Unfortunately, the affects of an aging eye can provide impediments to resident function and well-being because of (1) safety issues resulting from slipping on unseen spills or falling because of poor lighting, and (2) lifestyle diminishments resulting from a lack of legible signage or such things as poorly designed appliances.

When creating new interior solutions for your community, why not design with the senior eye in mind? This article will look at numerous ways senior living interior designers create environments that work to the best advantage of senior eyes through application of light, color, and eye accessories. Readers will be given a list of “Ten Tips When Designing for the Senior Eye” encompassing these three categories. The tips are summarized as:

  1. More & Mixed

  2. Consistency

  3. Safer, Not Sorrier

  4. All that Glares Is Not for the Old

  5. Let the Sun Shine In

  6. Warmer Colors “Read” Better

  7. Contrast Colors and Tones

  8. Legible—Larger

  9. Simplify for Contrast

  10. Complement Seeing With Hearing


Listed below are the advantages and disadvantages of the three major light sources:

  • Fluorescent fixtures maintain a high level of diffused light. While the most common bulbs wash color out, a reasonable number of color-correct bulbs are on the market.

  • Incandescent lighting provides indirect or ambient lighting while simultaneously avoiding glare and brings out the warmer colors in an object.

  • Natural light promotes health (disperses vitamin D), although it tends to lighten colors.

Lighting tips

More & Mixed. Mixing light sources increases overall light levels and adds visual interest to interior spaces while balancing individual light inadequacies. For example, sunlight streaming through windows warms and illuminates a room, whereas using general lighting at night with lamps and wall washers can provide soft glows in certain areas while highlighting others.

Think about “jazzing up” (as well as lighting up) corridors by using general fluorescent lighting with incandescent wall sconces and/or an incandescent recessed downlight at each unit.
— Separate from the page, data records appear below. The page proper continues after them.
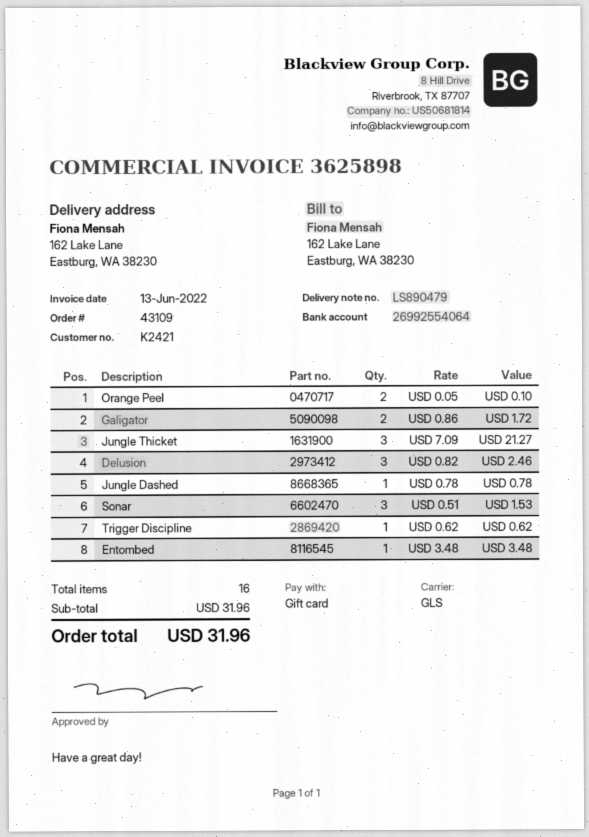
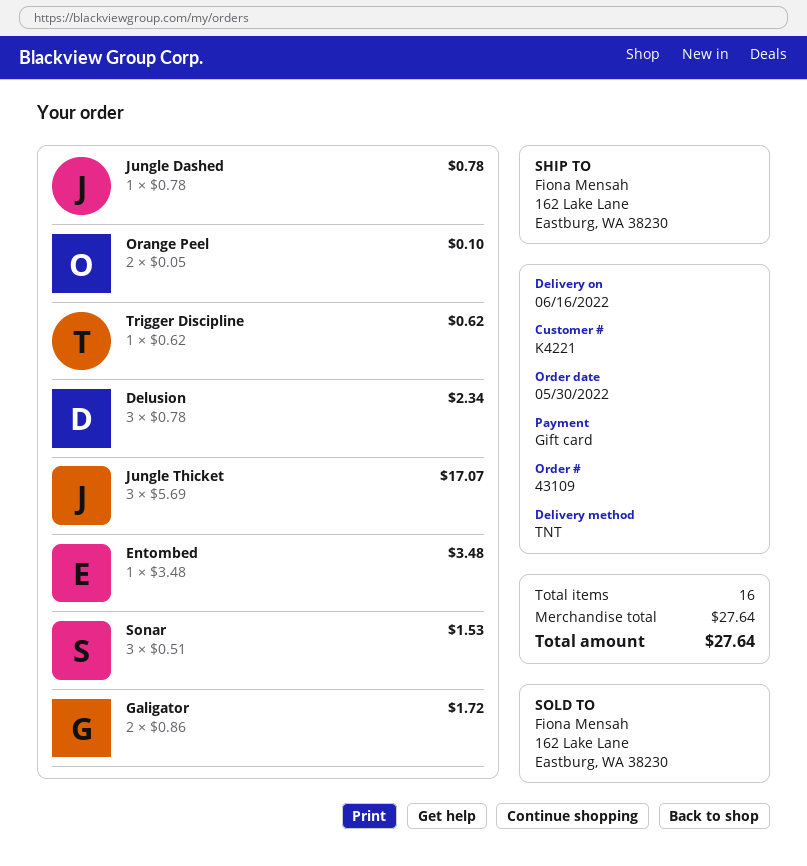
customer number: K2421 -> K4221
shipping method: GLS -> TNT
Jungle Thicket: 3 x 7.09 = 21.27 -> 3 x 5.69 = 17.07
Delusion: 3 x 0.82 = 2.46 -> 3 x 0.78 = 2.34
subtotal: 31.96 -> 27.64
total: 31.96 -> 27.64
Consider cove lighting because it delivers a great deal of value relative to its price, i.e., it can break up the monotony of general lighting, reduce glare, offer interest, and maintain consistent lighting levels, while making the ceiling seem higher.

Consistency. All interior spaces need to be lit at a consistently even level to reduce glare and decrease shadows. Consistency needs to be applied from wall to wall and from floor to ceiling, as well as from corridor to public or private rooms. As a standard rule of thumb, overall light levels for seniors need to be 25–50% higher and luminance at task locations needs to be two to five times the normal level.

Photo: Brad Feinknopf

Highly saturated colors at the warm end of the light spectrum and having a high degree of brightness are best for senior eyes as seen at Twin Lakes, Montgomery, Ohio.
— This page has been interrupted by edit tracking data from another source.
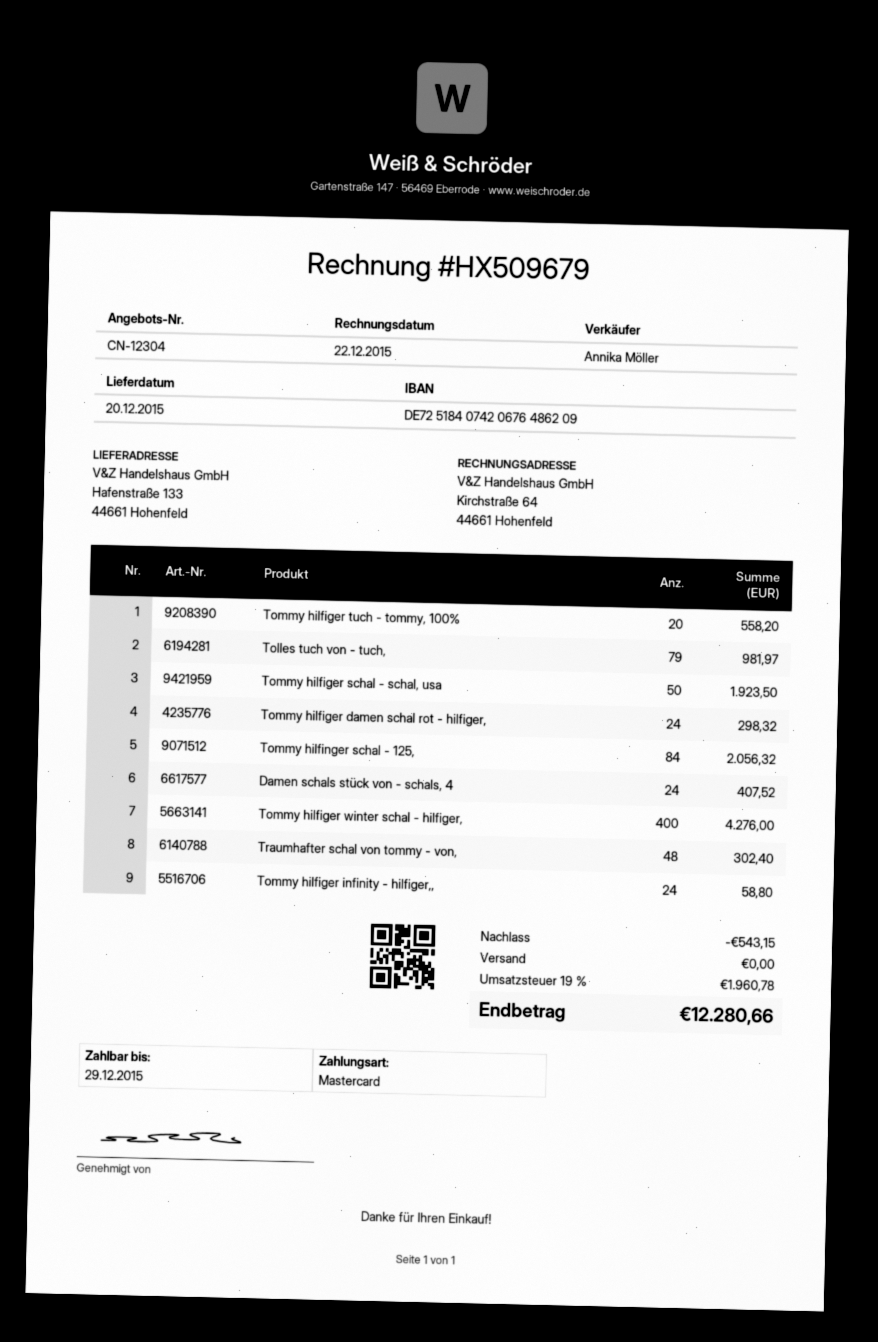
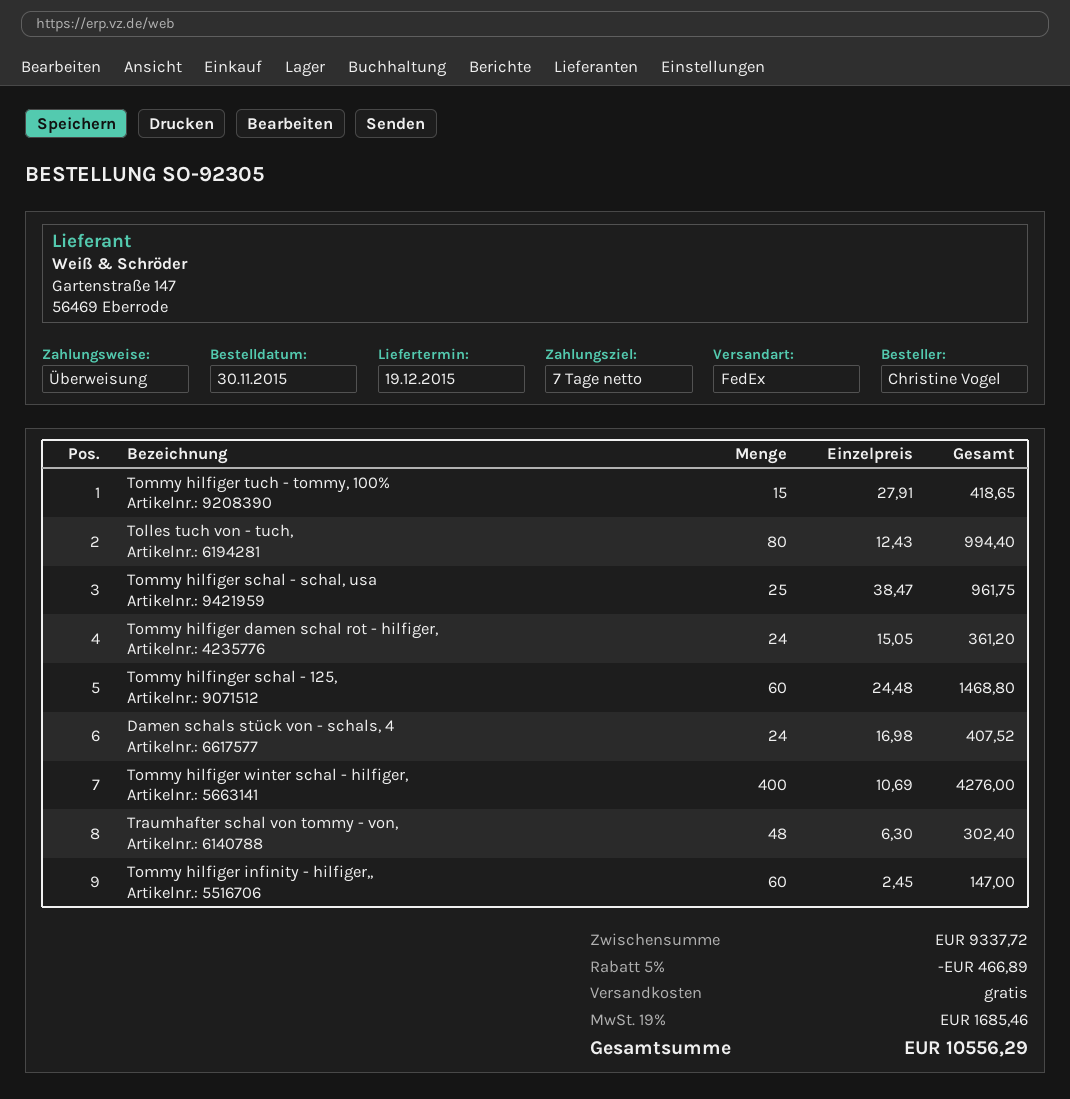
delivery date: 2015-12-20 -> 2015-12-19
payment method: Mastercard -> bank transfer
Tommy hilfiger tuch - tommy, 100%: 20 for 558.20 -> 15 for 418.65
Tolles tuch von - tuch,: 79 for 981.97 -> 80 for 994.40
Tommy hilfiger schal - schal, usa: 50 for 1923.50 -> 25 for 961.75
Tommy hilfiger damen schal rot - hilfiger,: 24 for 298.32 -> 24 for 361.20
Tommy hilfinger schal - 125,: 84 for 2056.32 -> 60 for 1468.80
Tommy hilfiger infinity - hilfiger,,: 24 for 58.80 -> 60 for 147.00
discount: 543.15 -> 466.89
tax: 19% = 1960.78 -> 19% = 1685.46
total: 12280.66 -> 10556.29

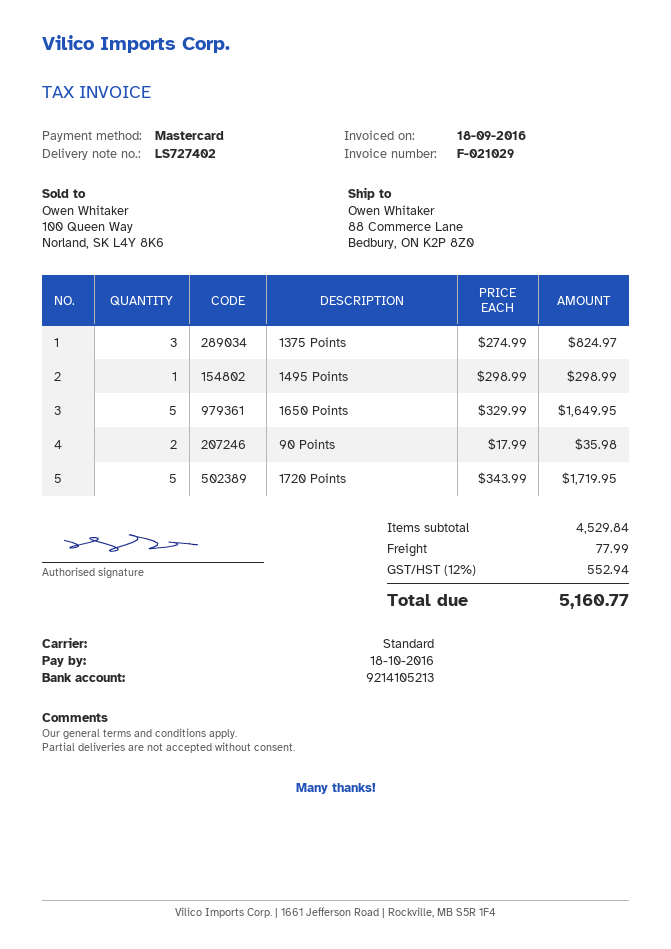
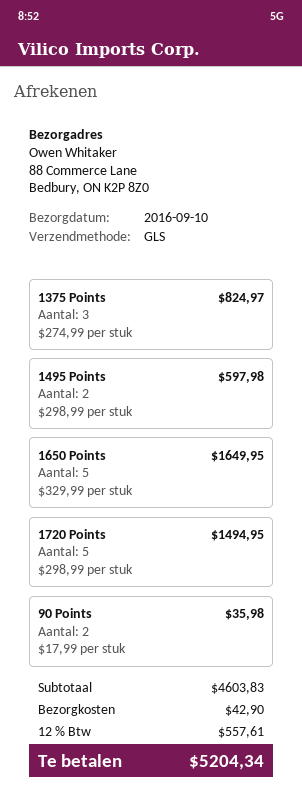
shipping method: standard -> GLS
1495 Points: 1 x 298.99 = 298.99 -> 2 x 298.99 = 597.98
1720 Points: 5 x 343.99 = 1719.95 -> 5 x 298.99 = 1494.95
subtotal: 4529.84 -> 4603.83
shipping: 77.99 -> 42.90
tax: 12% = 552.94 -> 12% = 557.61
total: 5160.77 -> 5204.34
Also, don’t forget that elevator lighting needs to be consistent within adjacent corridors and/or adjoining rooms.

Safer, Not Sorrier. Brighter lighting is recommended for signs and hazards such as stairwells, exposed pipes, steps, sharp/moving objects, and all surface changes, as well as in areas that may be subject to frequent spills. This is also particularly true for bathrooms.
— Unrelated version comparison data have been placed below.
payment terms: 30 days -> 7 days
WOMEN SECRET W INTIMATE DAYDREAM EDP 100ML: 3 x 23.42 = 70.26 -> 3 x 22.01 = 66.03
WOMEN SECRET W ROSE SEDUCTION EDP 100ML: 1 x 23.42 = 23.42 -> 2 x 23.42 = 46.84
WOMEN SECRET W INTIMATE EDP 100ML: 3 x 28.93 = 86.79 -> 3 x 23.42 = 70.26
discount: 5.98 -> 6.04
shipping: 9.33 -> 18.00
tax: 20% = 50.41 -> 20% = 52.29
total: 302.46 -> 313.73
Install motion sensors on foyer or entry lights in resident units for safer senior nights. Light switches also need to be visually prominent either through illumination and/or color.

Along with ensuring bright light in resident rooms and hallways, a system of brightly illuminated paths, or “brightways,” through the garden for evening walks might be considered.

All That Glares Is Not for the Old. Refrain from using highly polished wood tables and shiny counter surfaces. Consider fitting outdoor windows with yellow-, amber-, or plum-colored glass in public areas or where cars might shine their lights into the residence. Use resilient flooring with low-gloss finish. Hang faux oils or artwork that does not need glass in sunny rooms to avoid glare on the artwork. Choose frosted glass fixtures and shades for chandeliers. Remember to mount bathroom light fixtures aimed upwards toward the ceiling when placed above mirrors. Use brushed or satin finishes (avoiding polished metal finishes) on walls or in elevators.

Photo: Tim Buchman Photography

Taking cues from Cuthbertson Village at Aldersgate in Charlotte, N.C., means enlarging all writing whether wall signage or playing cards, keyboards, or dials, or TV remotes. Also, mark thermostats and dials with high contrast labels.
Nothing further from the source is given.